Take its affinity for Exemplore, a hokey paranormal and conspiracy news site that peddles tales of cryptids, signs of Atlantis, and magical crystals. Here are a few recent — and clearly preposterous — Exemplore articles that MSN has syndicated to its vast readership:

-"Fishermen Catch Mermaid Creature in Their Nets"

-"Woman Films Bigfoot Jumping Out of a Tree in California"

-"Party Stops as Giant UFO Flies Directly Over It"

-"Mars Rover Appears to Catch 'Dark Beast' Roaming the Surface of Mars"

-"Someone Swears They Caught a Biblically Accurate Angel Floating in the Sky Over LA"

Needless to say, if any of these stories were remotely credible, they'd have completely upended the scientific establishment. Instead, the source material for each of these sensational headlines is invariably a grainy and unconvincing video that does nothing to convince us that mermaids, bigfoot, angels, or aliens are real.

While Exemplore's headlines on MSN are blatantly ridiculous, others, like the Grimes story, are more insidious in their plausibility. A cursory examination of the MSN comments section under Grimes-Musk affair shows that many readers were easily fooled.

Futurism reached out to MSN for comment regarding both the Grimes story and the many Exemplore stories and received no response. After we published this story, MSN deleted all the hoax articles — but without a retraction note or anything else documenting the removal.

Is it Exemplore's right to run clickbait garbage? Sure, and maybe its readers have fun suspending their disbelief, like the readers of supermarket tabloids in decades past. Believing in bigfoot isn't exactly harmful, although it probably does indicate a weaker-than-average grasp on reality.

But there's no excuse for MSN, a media giant with the extraordinary resources of Microsoft behind it, to be amplifying — and monetizing — this ridiculous and inaccurate content.
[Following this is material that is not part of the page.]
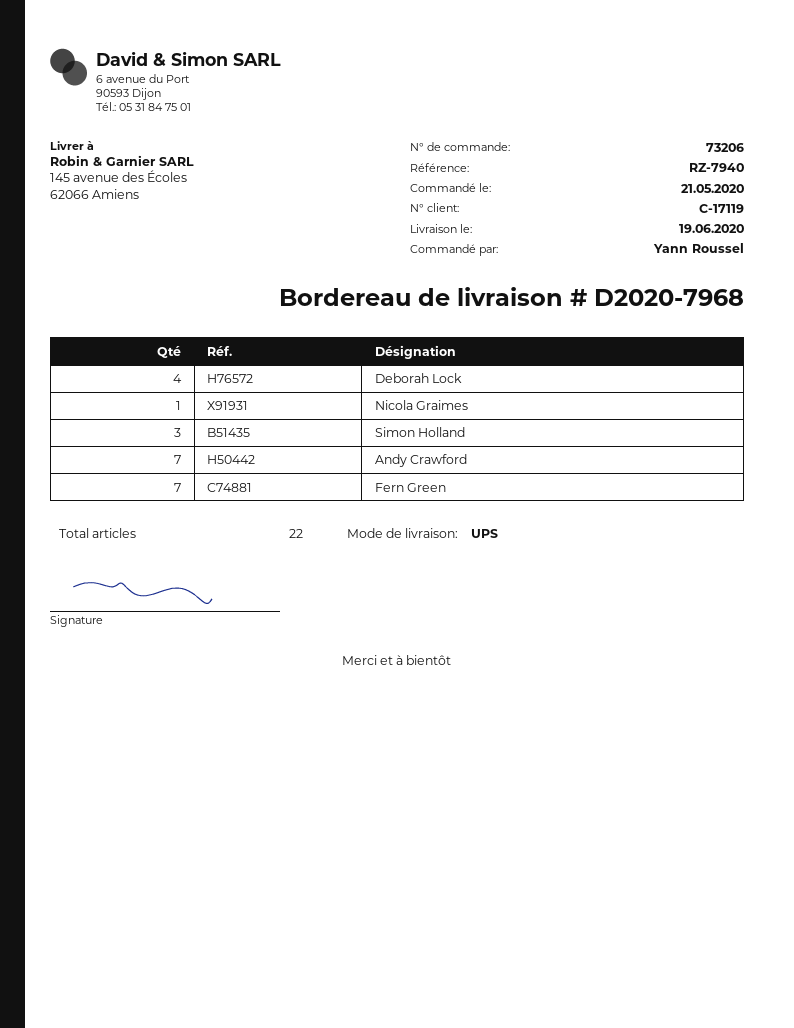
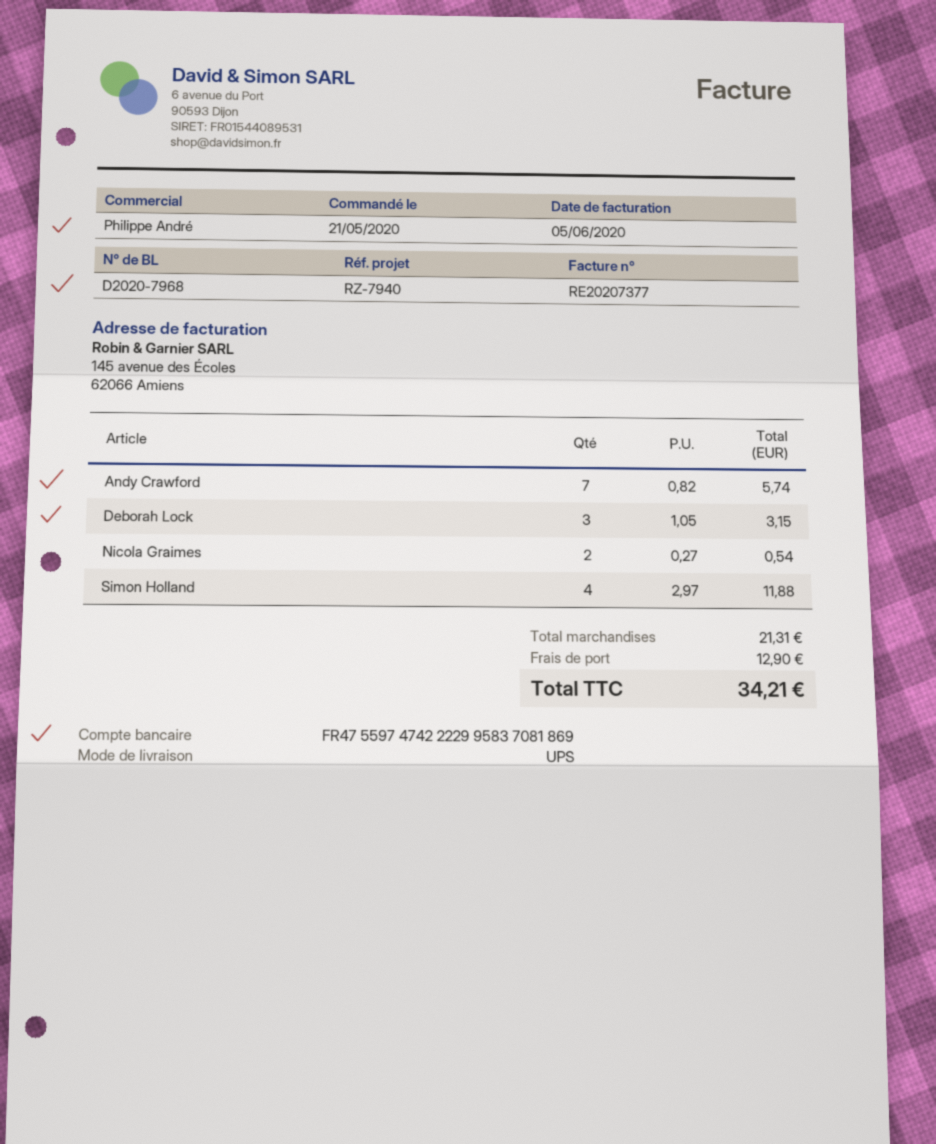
Deborah Lock: 4 -> 3
Nicola Graimes: 1 -> 2
Simon Holland: 3 -> 4
Fern Green: 7 -> none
Its audience is vast, with the analytics service Similarweb estimating that it attracts nearly a billion readers per month.
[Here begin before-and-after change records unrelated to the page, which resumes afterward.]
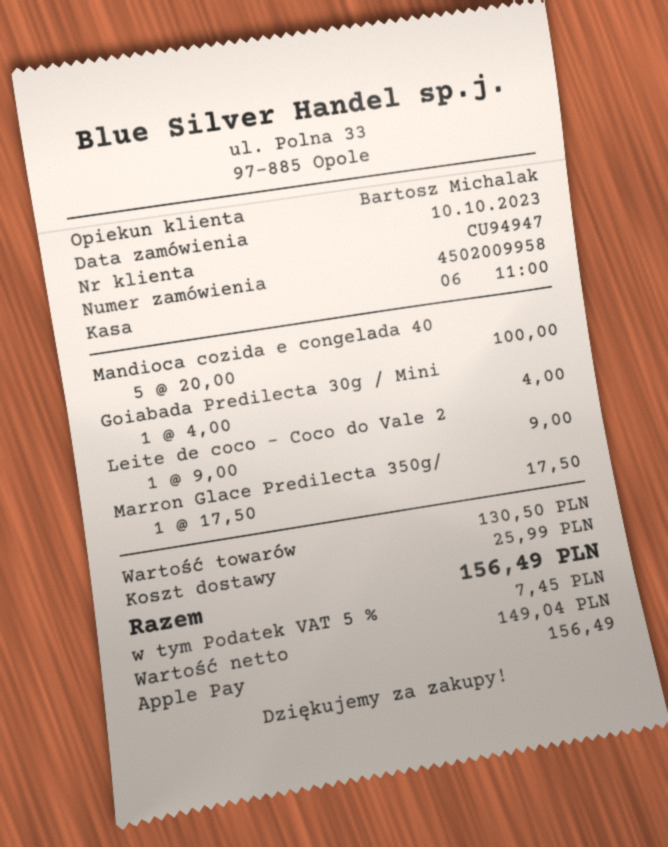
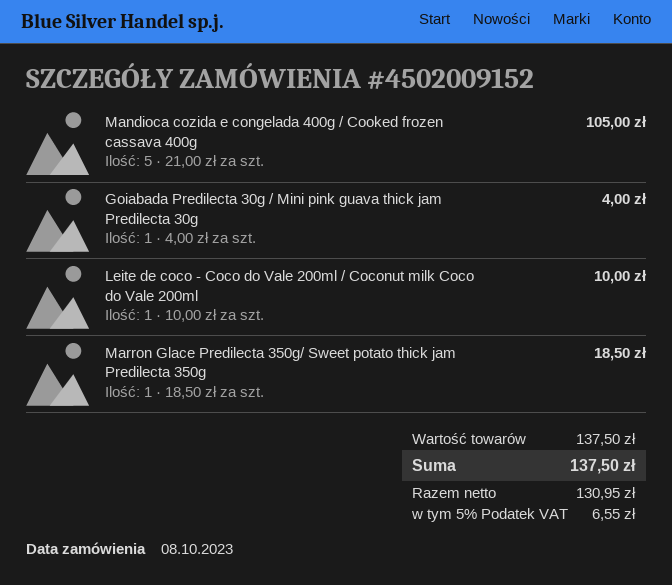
order number: 4502009958 -> 4502009152
order date: 2023-10-10 -> 2023-10-08
Mandioca cozida e congelada 40: 5 x 20.00 = 100.00 -> 5 x 21.00 = 105.00
Leite de coco - Coco do Vale 2: 1 x 9.00 = 9.00 -> 1 x 10.00 = 10.00
Marron Glace Predilecta 350g/: 1 x 17.50 = 17.50 -> 1 x 18.50 = 18.50
subtotal: 130.50 -> 137.50
shipping: 25.99 -> none
net: 149.04 -> 130.95
tax: 5% = 7.45 -> 5% = 6.55
total: 156.49 -> 137.50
Furthermore, MSN wields enormous SEO power that pushes its content to the top of search results, oftentimes superseding the original publication. If by happenstance a reader Googles something that resembles one of MSN's many fake headlines, a search engine will return MSN's republication of a story while sometimes omitting the original, lending it undue credibility.
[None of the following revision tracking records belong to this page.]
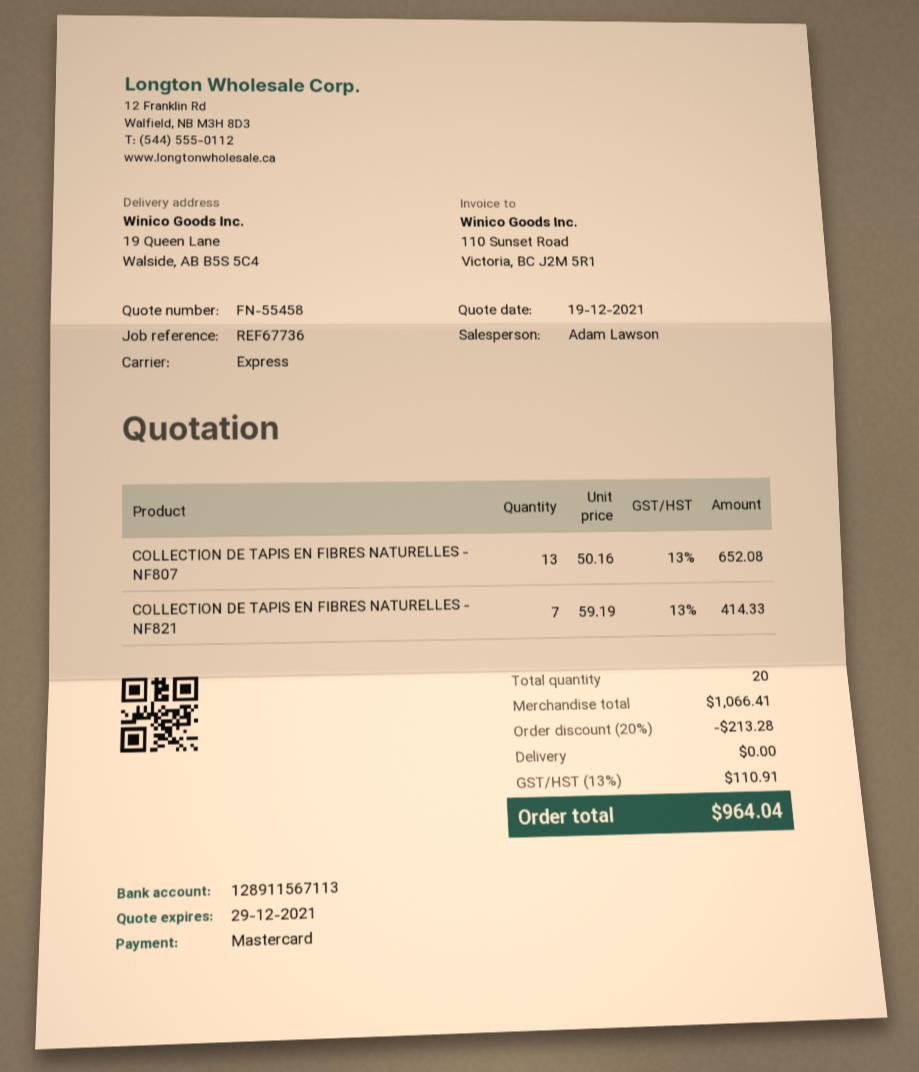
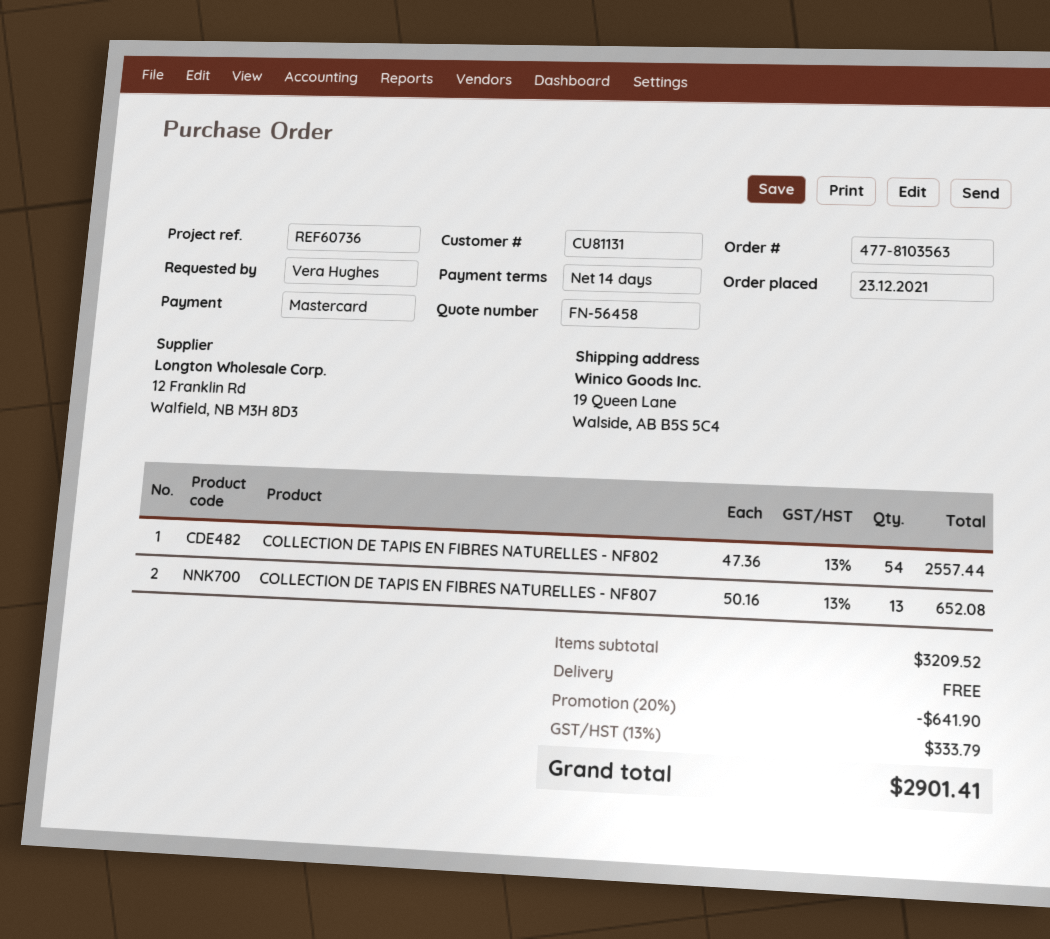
quote number: FN-55458 -> FN-56458
reference: REF67736 -> REF60736
COLLECTION DE TAPIS EN FIBRES NATURELLES - NF821: 7 x 59.19 = 414.33 -> none
COLLECTION DE TAPIS EN FIBRES NATURELLES - NF802: none -> 54 x 47.36 = 2557.44
subtotal: 1066.41 -> 3209.52
discount: 20% = 213.28 -> 20% = 641.90
tax: 13% = 110.91 -> 13% = 333.79
total: 964.04 -> 2901.41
Many in that immense audience will see lazy and false stories by Exemplore, the Inquisitr and other bottom-tier publishers alongside other legitimate outlets syndicated by MSN, like Bloomberg, The New York Times, and The Daily Beast. The effect, inevitably, undermines the good work done by hardworking and ethical publishers, rewards the nonsense published by low quality content farms, and undermines the public's faith in science and tech journalism.

As such, MSN's seemingly nonexistent editorial standards illustrate the perils of the contemporary media industry. In particular, recent years have seen Microsoft embrace an increasingly callous and cynical strategy toward the site: in 2020, for instance, it gutted MSN by firing dozens of workers, including journalists, editors, and other production staff, vowing to replace them with automated systems instead.

"I spend all my time reading about how automation and AI is going to take all our jobs, and here I am," one fired MSN staffer told The Guardian at the time. "AI has taken my job."

That anonymous staffer imparted a prescient warning: that though the human team had employed close editorial guidelines to vet the material that appeared on MSN's site, the new automated system would likely struggle to bring the same level of nuance and skepticism.

MSN makes lofty promises that there's still "human oversight" over the stories it syndicates, but given the desultory deluge of fake nonsense it appears to run constantly, it seems very unlikely that the site's remaining skeleton crew is accomplishing much at all.

And with its dwindling human staff, fewer still are left to hear readers' concerns, effectively erecting a brick wall that imposes a worrying opacity. Requests for comments go unanswered, and MSN publishes more bogus stories all the time.

Microsoft's end goal, it seems, was to automate its news distribution system, while cutting costs in the process. To that end, Microsoft may have been successful, but in the process has poisoned the well of a news reading public.

That would be worrying at any widely read news aggregator. But MSN isn't just popular; it's the default source of news for many Windows users. Open a new tab on Microsoft's Edge browser and it lands you on an MSN hub. And if you still use Internet Explorer for some reason, MSN is the default home page of that, too. Hell, even the Windows Start Menu will show you its articles. It's even hooked into competitors' systems, picking up untold new pageviews on Google News.

In sum? It's yet another cautionary tale about the growing corporate hunger to offload decision making to flawed AI systems that eliminate important jobs, exercise poor judgment with little oversight, and generally make society worse for the humans still living in it.